Exercise requirements: Search for the word "right" in the entries. Each line that holds it should be copied.

Web page revision data

>>>>>

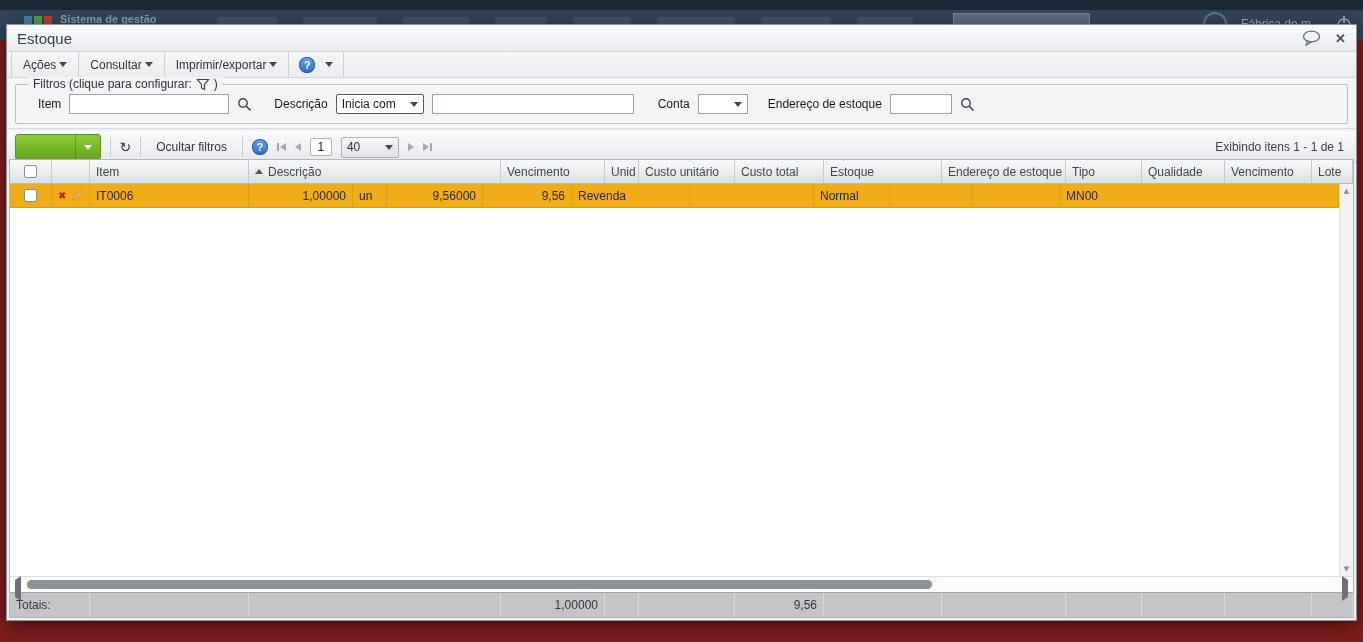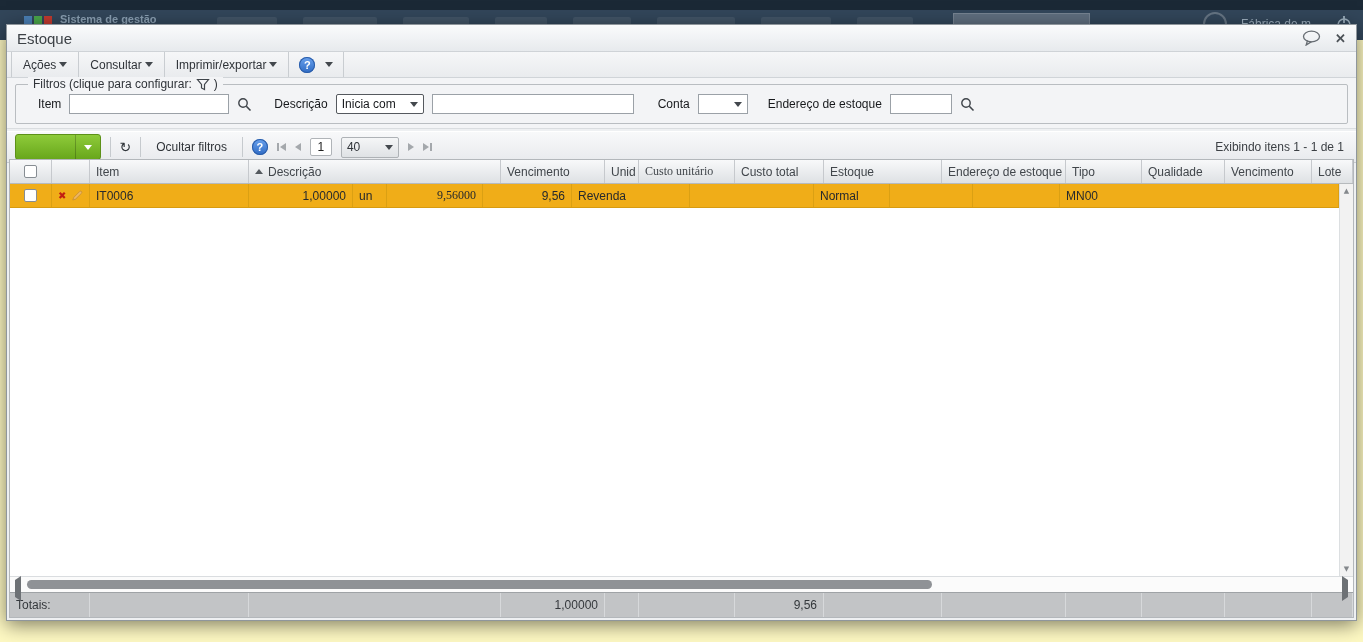--- a/index.html
+++ b/index.html
@@ -1,16 +1,16 @@
 <!DOCTYPE html>
 <html><head>
 <meta charset="utf-8">
 <style>
   html,body{margin:0;padding:0;}
-  .stage{position:relative;width:1363px;height:642px;background:#fef9c3;font-family:"Liberation Sans",sans-serif;overflow:hidden;}
+  .stage{position:relative;width:1363px;height:642px;background:#7f1d1d;font-family:"Liberation Sans",sans-serif;overflow:hidden;}
   
   .topstrip{position:absolute;left:0;top:0;right:0;height:10px;background:#1b2936;}
   .navbar{position:absolute;left:0;top:10px;right:0;height:30px;background:#32465a;}
   .navbar-inner{display:flex;align-items:flex-start;padding-top:3px;}
   .logo{display:flex;gap:2px;margin-left:24px;margin-top:3px;}
   .logo i{width:8px;height:8px;display:block;}
   .appname{margin-left:8px;font-size:11px;font-weight:bold;color:#8ba0b3;}
   .ghosts{display:flex;gap:26px;margin-left:60px;margin-top:4px;}
   .ghost{height:9px;border-radius:2px;background:rgba(255,255,255,.08);}
   .nav-search{width:135px;height:13px;background:rgba(255,255,255,.22);margin-left:40px;border:1px solid rgba(255,255,255,.15);}
@@ -61,21 +61,21 @@
   .hrow{height:23px;display:flex;background:linear-gradient(#f8f9fa,#dee1e4);border-bottom:1px solid #b6babd;flex:none;}
   .hcell{border-right:1px solid #c6c9cd;display:flex;align-items:center;padding:0 6px;font-size:12px;color:#41464b;box-sizing:border-box;white-space:nowrap;overflow:hidden;}
   .drow{height:23px;display:flex;background:#f0ad18;border-bottom:1px solid #d79b10;flex:none;margin-right:14px;font-size:12px;color:#26292d;}
   .dcell{border-right:1px solid #dba013;display:flex;align-items:center;padding:0 6px;box-sizing:border-box;white-space:nowrap;overflow:hidden;}
   .c-cb{width:42px;justify-content:center;}
   .c-ic{width:38px;justify-content:center;gap:6px;}
   .c-item{width:159px;}
   .c-desc{width:252px;}
   .c-qtd{width:104px;}
   .c-unid{width:34px;}
-  .c-cu{width:96px;font-family:Liberation Serif, serif;}
+  .c-cu{width:96px;}
   .c-ct{width:89px;}
   .c-est{width:118px;}
   .c-end{width:124px;}
   .c-tipo{width:76px;}
   .c-qual{width:83px;}
   .c-venc{width:87px;}
   .c-lote{flex:1;min-width:0;}
   .num{justify-content:flex-end;}
   .desc-hl{background:#f2b741;}
   .cbx{width:13px;height:13px;background:#fff;border:1px solid #878d93;border-radius:2px;box-sizing:border-box;cursor:pointer;}

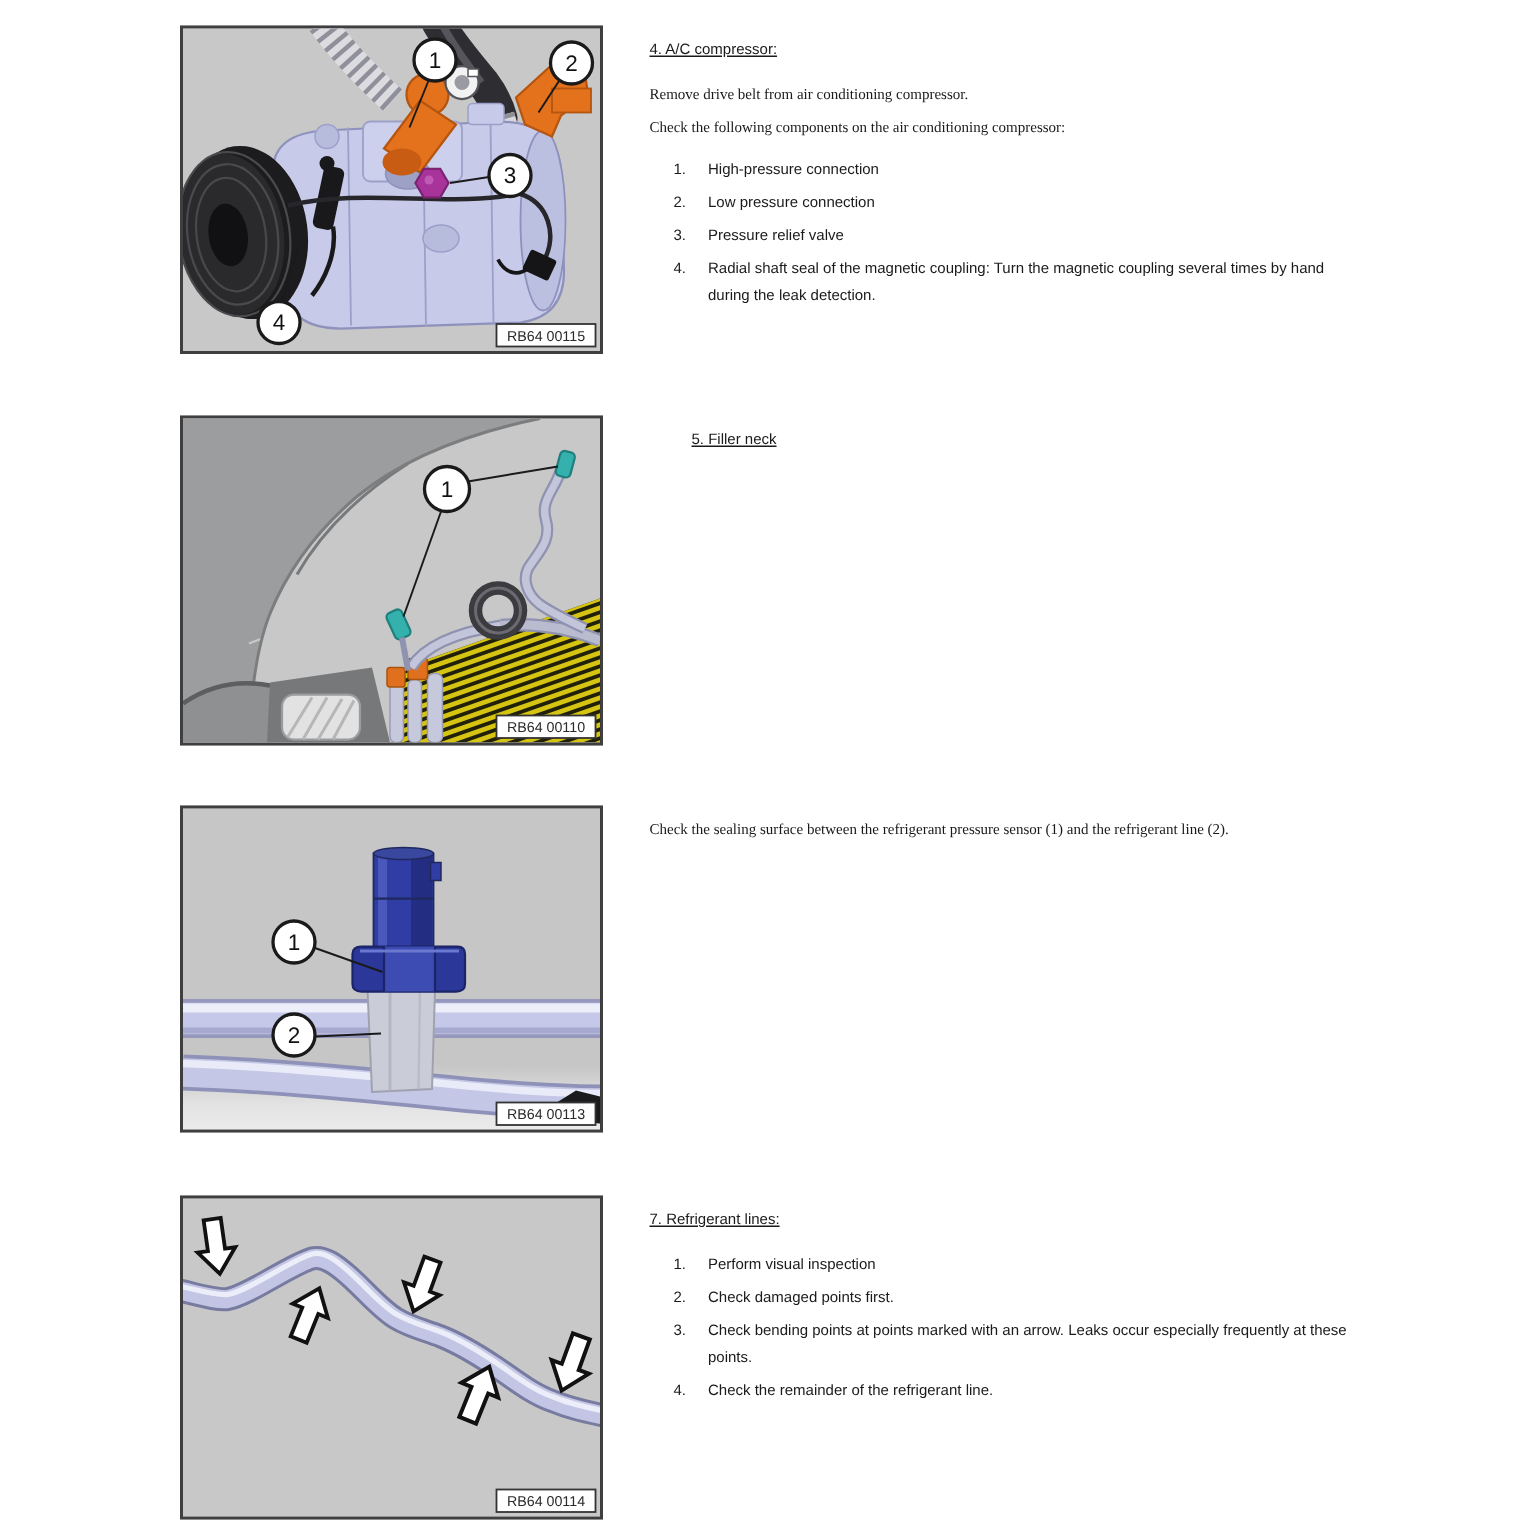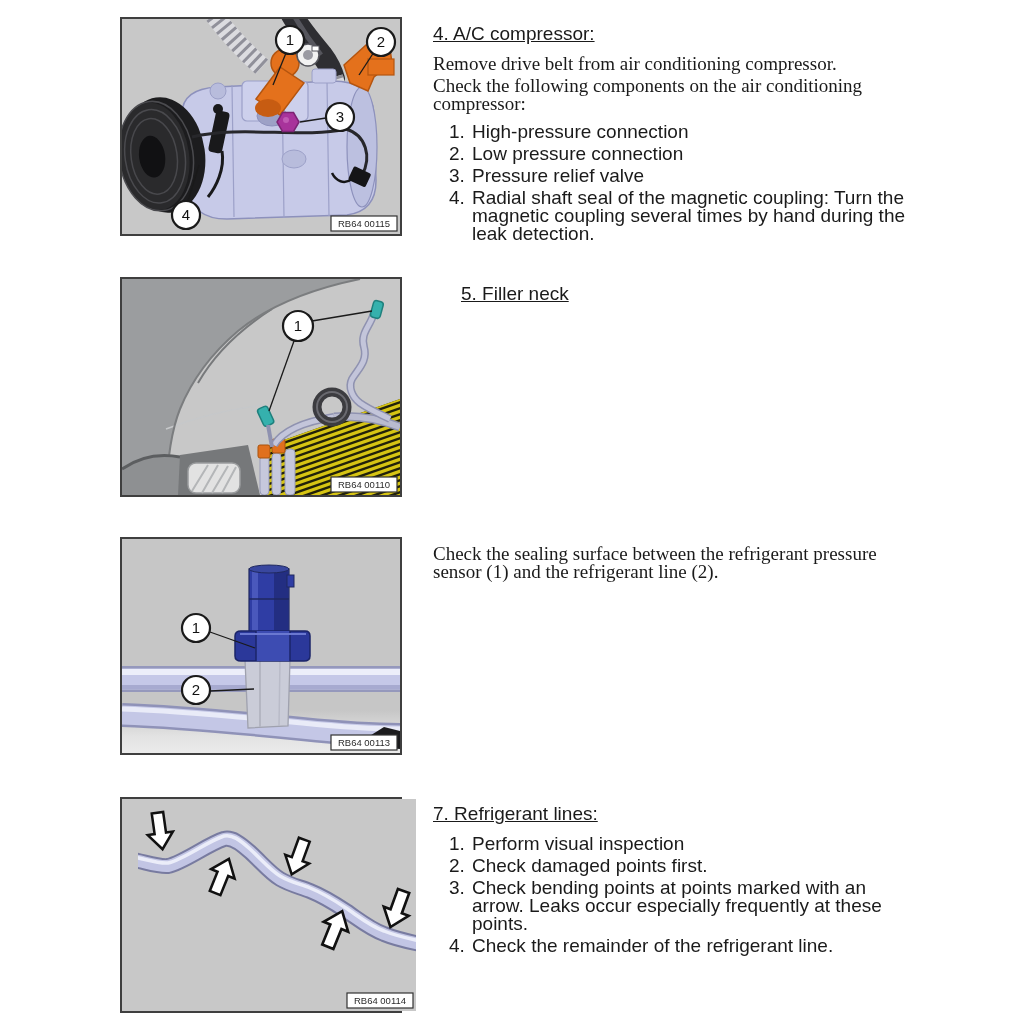--- a/index.html
+++ b/index.html
@@ -5,21 +5,21 @@
   html,body{margin:0;padding:0;}
   body{
     width:1024px;height:1024px;position:relative;background:#ffffff;
     font-family:"Liberation Sans", sans-serif;color:#1a1a1a;overflow:hidden;
   }
   .fig{
     position:absolute;left:120px;width:282px;box-sizing:border-box;
     border:2px solid #3f3f3f;background:#c8c8c8;margin:0;padding:0;
   }
   .fig svg{display:block;}
-  .text-col{position:absolute;left:433px;width:475px;font-size:19px;line-height:18px;}
+  .text-col{position:absolute;left:433px;width:475px;font-size:10px;line-height:18px;}
   .heading{text-decoration:underline;margin:0 0 12px 0;}
   .text-col p{margin:0 0 4px 0;font-family:Liberation Serif, serif;}
   .olist{margin-top:10px;padding-left:16px;}
   .li{display:flex;line-height:18px;margin-bottom:4px;}
   .li .num{width:23px;flex:none;}
   .li .txt{flex:1;}
   .callout circle{fill:#ffffff;stroke:#1a1a1a;stroke-width:2.2;}
   .callout text{font-size:15px;fill:#111;text-anchor:middle;font-family:"Liberation Sans",sans-serif;}
   .leader{stroke:#1a1a1a;stroke-width:1.3;fill:none;}
   .figlabel-box{fill:#ffffff;stroke:#333;stroke-width:1.2;}
@@ -265,21 +265,21 @@
       <circle cx="74" cy="151" r="14"></circle>
         <text x="74" y="156">2</text>
     </g>
     <g>
       <rect class="figlabel-box" x="209" y="196" width="66" height="15"></rect>
       <text class="figlabel-text" x="242" y="207">RB64 00113</text>
     </g>
   </svg>
 </figure>
 
-<figure class="fig" style="top:797px;height:216px;padding-left:16px;">
+<figure class="fig" style="top:797px;height:216px;">
   <svg width="278" height="212" viewBox="0 0 278 212">
     <rect x="0" y="0" width="278" height="212" fill="#c8c8c8"></rect>
     <g>
       <path d="M-4,61 C10,64 22,68 30,67 C45,64 70,45 86,40 C94,38 102,44 112,53 C124,64 132,74 142,80 C152,86 162,88 172,92 C182,96 196,104 208,112 C220,120 232,130 246,135 C258,140 268,142 282,145" stroke="#787ba0" stroke-width="16" fill="none"></path>
       <path d="M-4,61 C10,64 22,68 30,67 C45,64 70,45 86,40 C94,38 102,44 112,53 C124,64 132,74 142,80 C152,86 162,88 172,92 C182,96 196,104 208,112 C220,120 232,130 246,135 C258,140 268,142 282,145" stroke="#c2c5e4" stroke-width="12" fill="none"></path>
       <path d="M-4,58 C10,61 22,65 30,64 C45,61 70,42 86,37 C94,35 102,41 112,50 C124,61 132,71 142,77 C152,83 162,85 172,89 C182,93 196,101 208,109 C220,117 232,127 246,132 C258,137 268,139 282,142" stroke="#ebedf9" stroke-width="3.5" fill="none"></path>
     </g>
     <g transform="translate(22,32) rotate(-8) scale(1.15)">
       <path class="arrow" d="M-5,-16 L5,-16 L5,2 L11,2 L0,16 L-11,2 L-5,2 Z"></path>
     </g>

<<<<<

Your response:
   .topstrip{position:absolute;left:0;top:0;right:0;height:10px;background:#1b2936;}
   .navbar{position:absolute;left:0;top:10px;right:0;height:30px;background:#32465a;}
   .hcell{border-right:1px solid #c6c9cd;display:flex;align-items:center;padding:0 6px;font-size:12px;color:#41464b;box-sizing:border-box;white-space:nowrap;overflow:hidden;}
   .drow{height:23px;display:flex;background:#f0ad18;border-bottom:1px solid #d79b10;flex:none;margin-right:14px;font-size:12px;color:#26292d;}
   .dcell{border-right:1px solid #dba013;display:flex;align-items:center;padding:0 6px;box-sizing:border-box;white-space:nowrap;overflow:hidden;}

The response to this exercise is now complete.